ACTIVITY: Leaving out every line before the one with "Forecast, 2015: 20 -> 26", write out the rest of the records below exactly.

EXERCISE INPUTS:
= = =
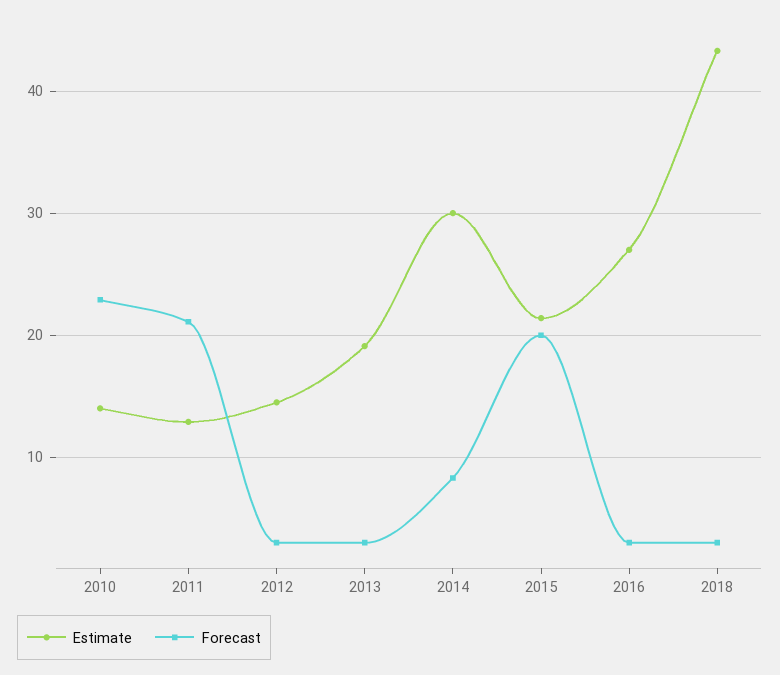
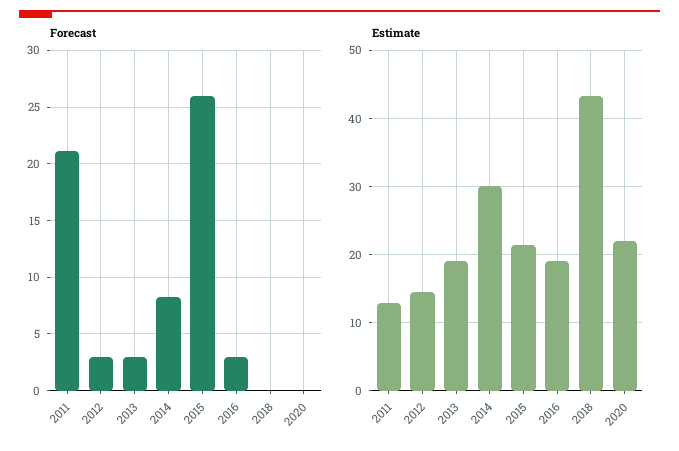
Estimate, 2010: 14 -> none
Forecast, 2010: 23 -> none
Forecast, 2015: 20 -> 26
Estimate, 2016: 27 -> 19
Forecast, 2018: 3 -> 0
Forecast, 2020: none -> 0
Estimate, 2020: none -> 22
= = =
SOLUTION FOR THIS TASK:
Forecast, 2015: 20 -> 26
Estimate, 2016: 27 -> 19
Forecast, 2018: 3 -> 0
Forecast, 2020: none -> 0
Estimate, 2020: none -> 22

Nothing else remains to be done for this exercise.